Provided records:

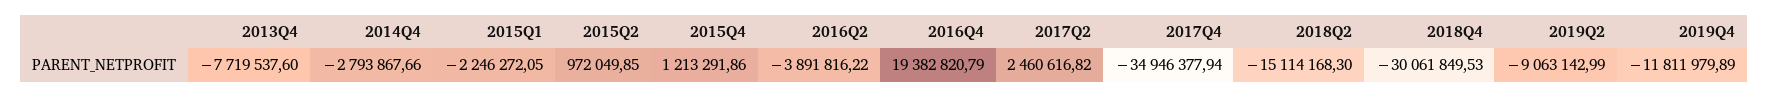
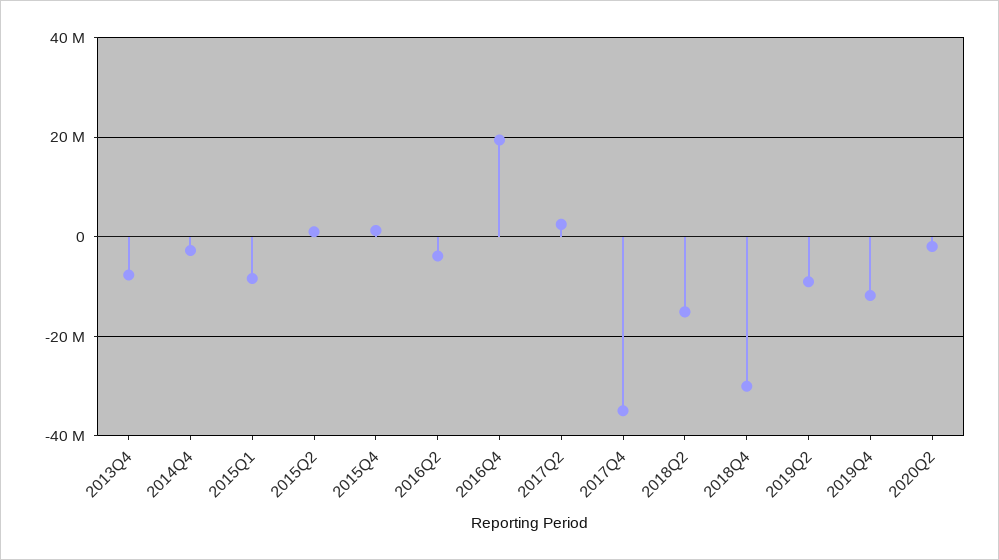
2015Q1: -2246272.05 -> -8000000
2020Q2: none -> -2000000

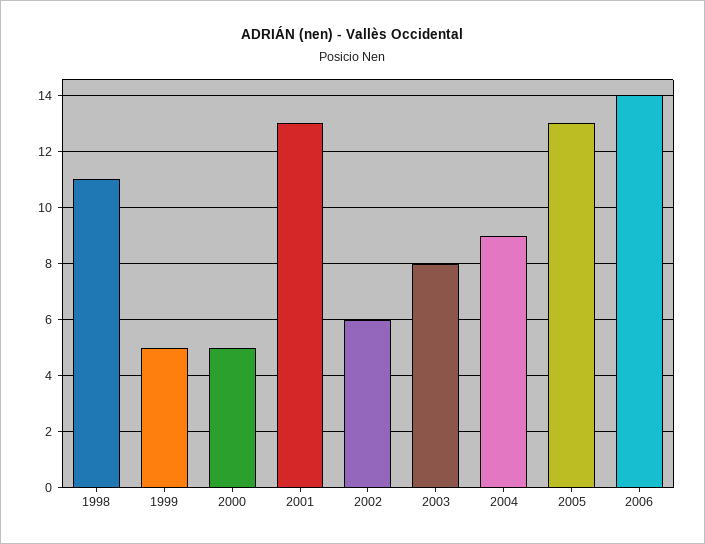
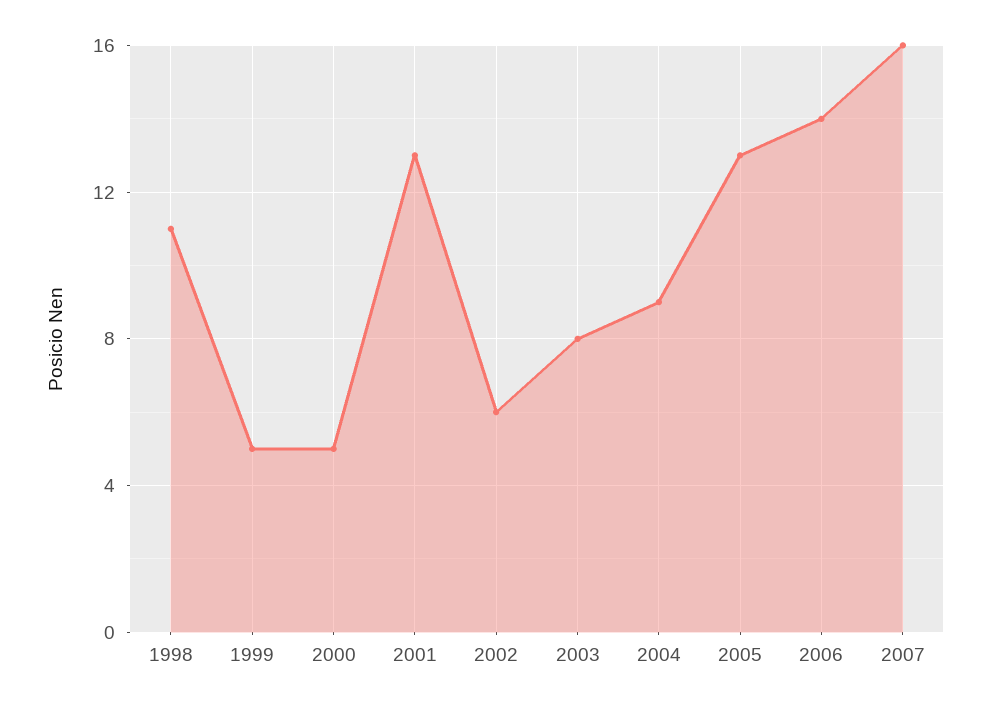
2007: none -> 16

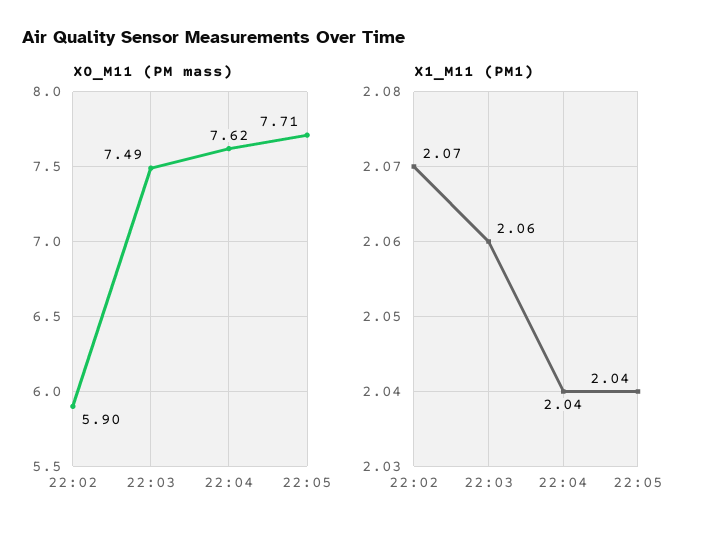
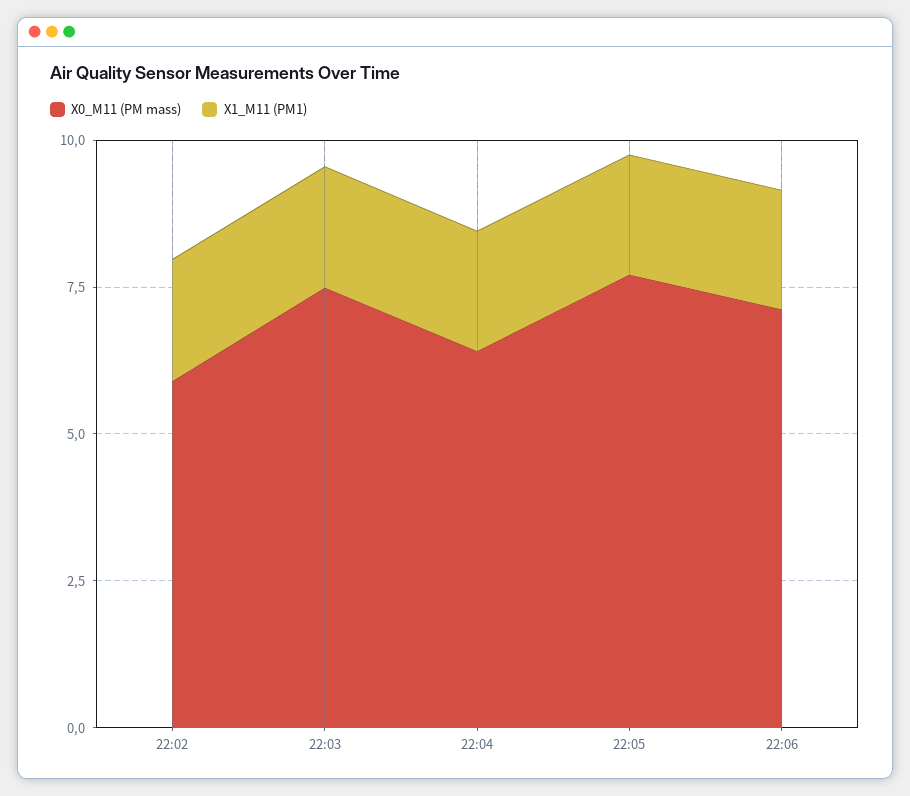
X0_M11 (PM mass), 22:04: 7.62 -> 6.5
X0_M11 (PM mass), 22:06: none -> 7
X1_M11 (PM1), 22:06: none -> 2

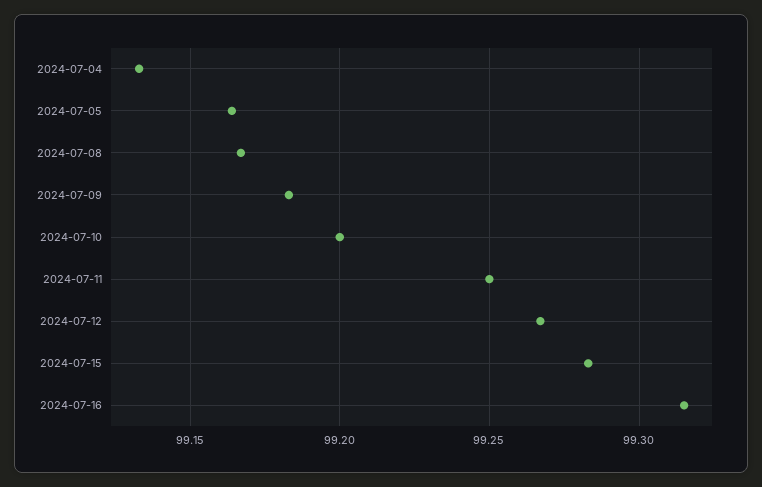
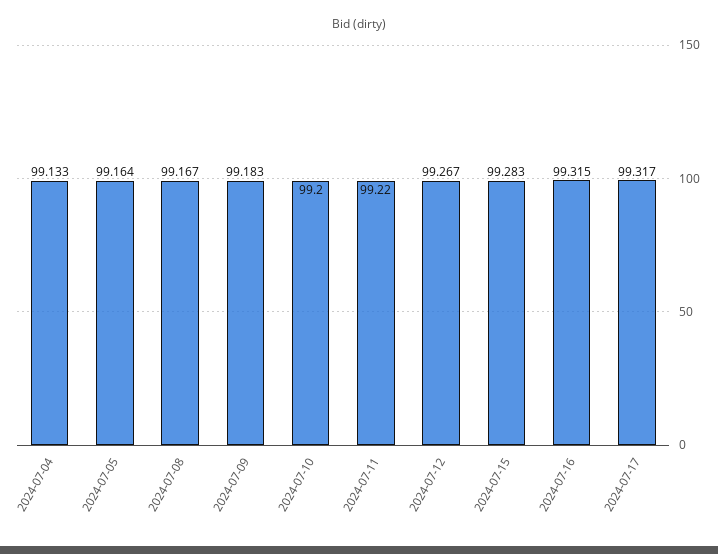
2024-07-11: 99.25 -> 99.22
2024-07-17: none -> 99.317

Work task:
Quote exactly, and only, the lines from the one containing "2007: none -> 16" through the last line of the records above, both included; leave out any pictures.

Task response:
2007: none -> 16

X0_M11 (PM mass), 22:04: 7.62 -> 6.5
X0_M11 (PM mass), 22:06: none -> 7
X1_M11 (PM1), 22:06: none -> 2

2024-07-11: 99.25 -> 99.22
2024-07-17: none -> 99.317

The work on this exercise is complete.